La medida se desprendió de una orden judicial que emitió la Fiscalía de Instrucción del Primer Turno, a cargo de Silvia Maldonado.
El procedimiento incluyó el retiro de 14 personas y la desarticulación de 15 construcciones precarias que habían sido levantadas en el predio.
Participaron del procedimiento efectivos de Guardia de Infantería, Guardia Local, móviles y motocicletas policiales, junto a personal del servicio de emergencias 107, asistentes sociales y distintas áreas de la Municipalidad de Villa María.
Durante el desalojo, hubo momentos hostiles y de tensión, pero sin pasar a mayores.

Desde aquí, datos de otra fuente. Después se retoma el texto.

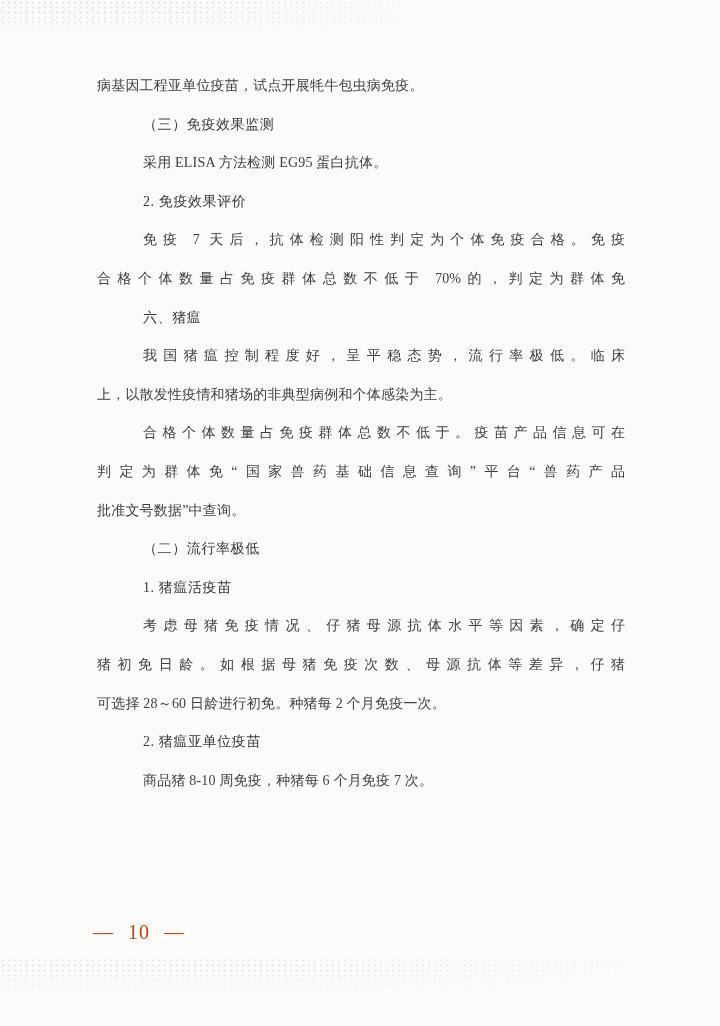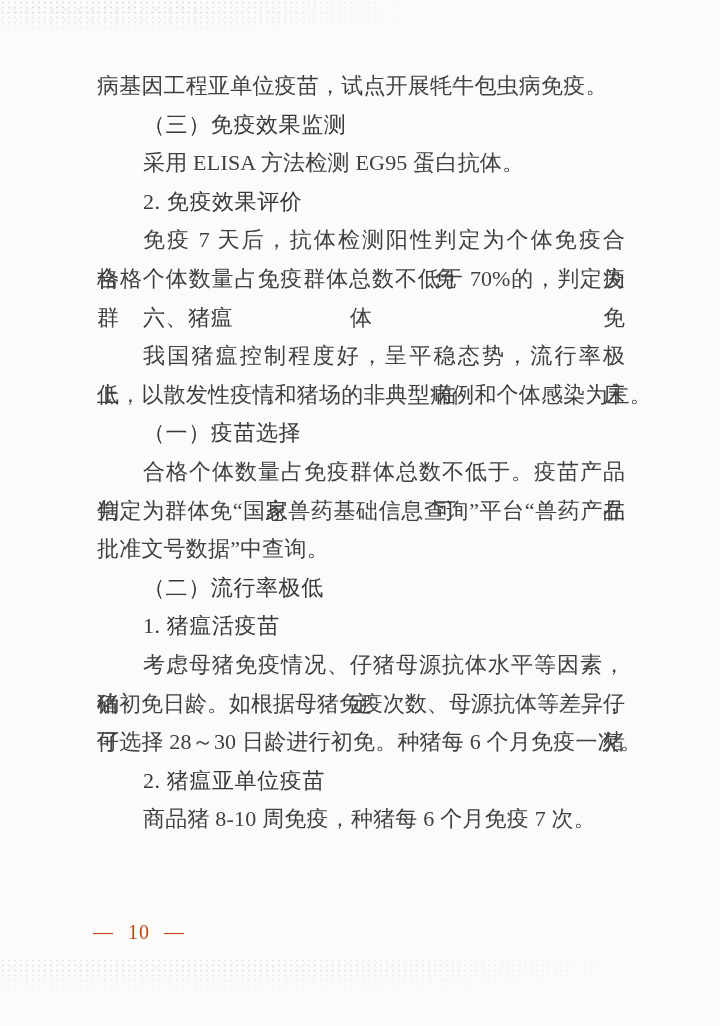"病基因工程亚单位疫苗，试点开展牦牛包虫病免疫。" .line { font-size: 22px -> 14px }
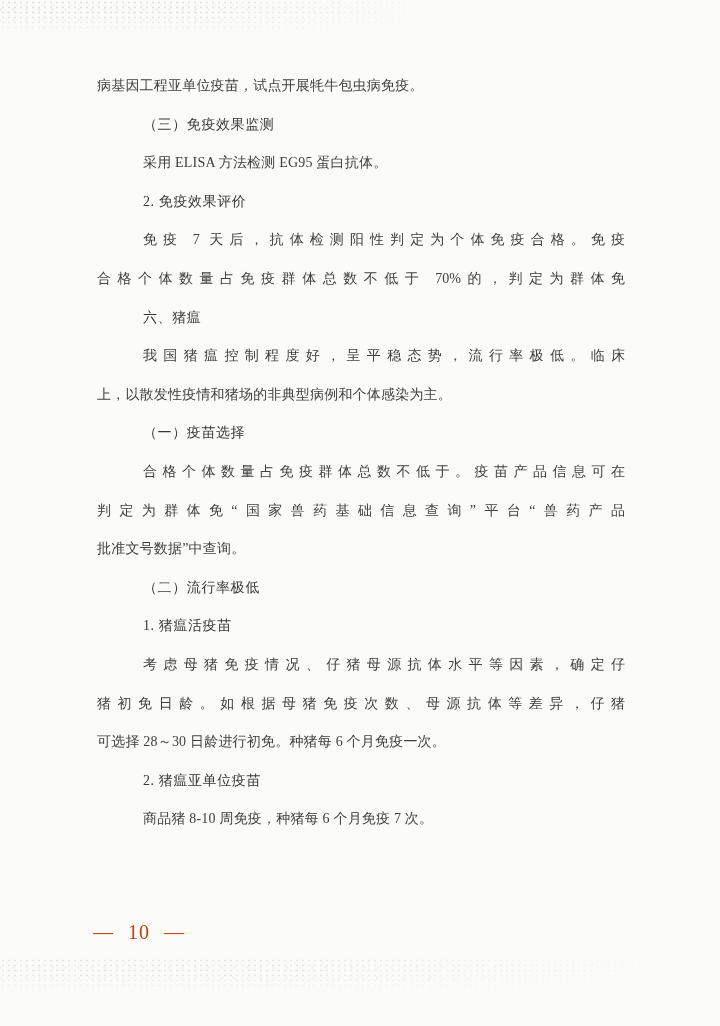"（一）疫苗选择" div.line { html: <div>（一）疫苗选择</div> -> none }
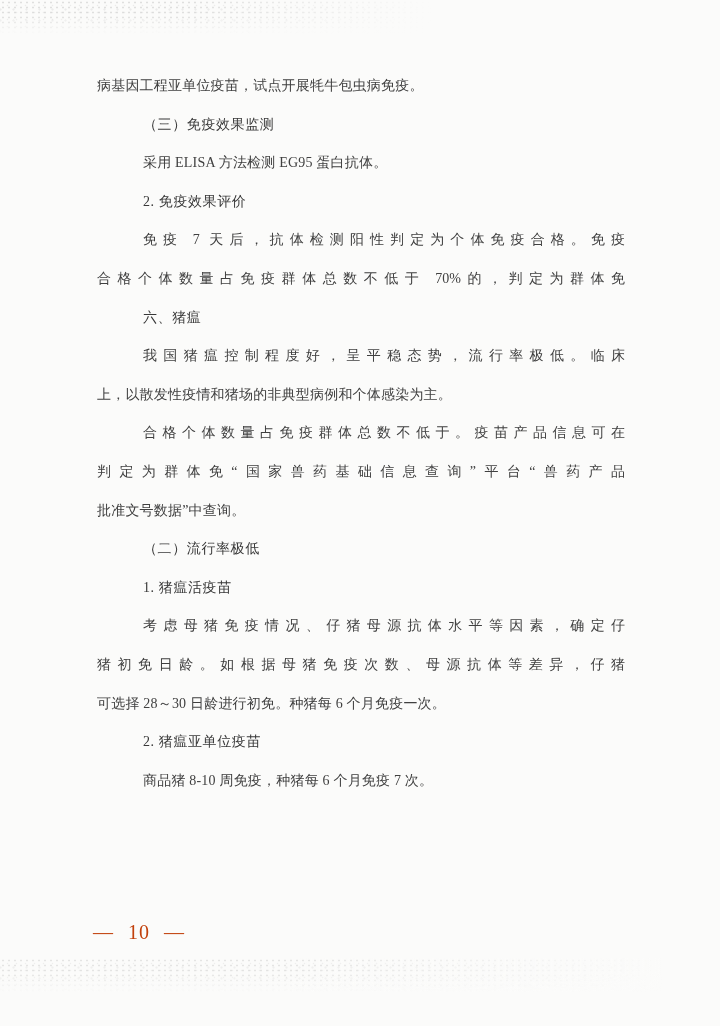"可选择 28～30 日龄进行初免。种猪每 6 个月免疫一次。" div.line { text: 30 日龄进行初免。种猪每 6 -> 60 日龄进行初免。种猪每 2 }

Supervisando el operativo, que fue denominado por la Departamental San Martín de manera técnica como “lanzamiento de toma de terrenos”, estuvieron el Jefe de Inspección Zona 3, Ariel Noriega; el Jefe de la División Investigaciones, Ezequiel Lozano; el Jefe de la División Infantería -nodo Villa María-, Mariano Depetris; y el Jefe de División Patrulla Preventiva, Víctor Botta.
El reclamo, realizado en un principio por una veintena de familias, había comenzado en la madrugada del 9 de agosto.
Según el testimonio de los involucrados, la intención era conseguir un lugar estable donde vivir ante la falta de opciones habitacionales.
Mientras la toma seguía en pie, las familias habían manifestado que su intención no era que les regalen los terrenos, sino que se los vendan.
Según se conoció, entre los desalojados había personas de origen argentino, paraguayo y boliviano. Algunos denunciaron haber sufrido discriminación por su nacionalidad durante el conflicto, lo que profundizó la tensión en la zona.
Quienes llevaron adelante la ocupación también habían dado cuenta de su vulnerable situación, haciendo conocer que previo a la toma vivían en condiciones de extrema precariedad, en situación de calle, durmiendo a veces bajo puentes y otras en el refugio municipal.
El argumento del grupo, que en un momento llegó a incluir a más de 60 familias, también giró en torno a la desesperación por la falta de soluciones habitacionales efectivas.
Fuentes judiciales aseguraron que este clase de reclamos deben canalizarse “por las vías correspondientes”, algo que las familias dijeron haber realizado sin obtener las respuestas esperadas.
Previamente, y ante la prensa, el presidente del Instituto Municipal de la Vivienda, Ángel Quaglia, había señalado que en el sector ocupado, ubicado en proximidades del Corralón Municipal y el Depósito Judicial, existe un loteo que es resultado de un convenio firmado con la Policía, siendo el terreno en disputa de propiedad municipal.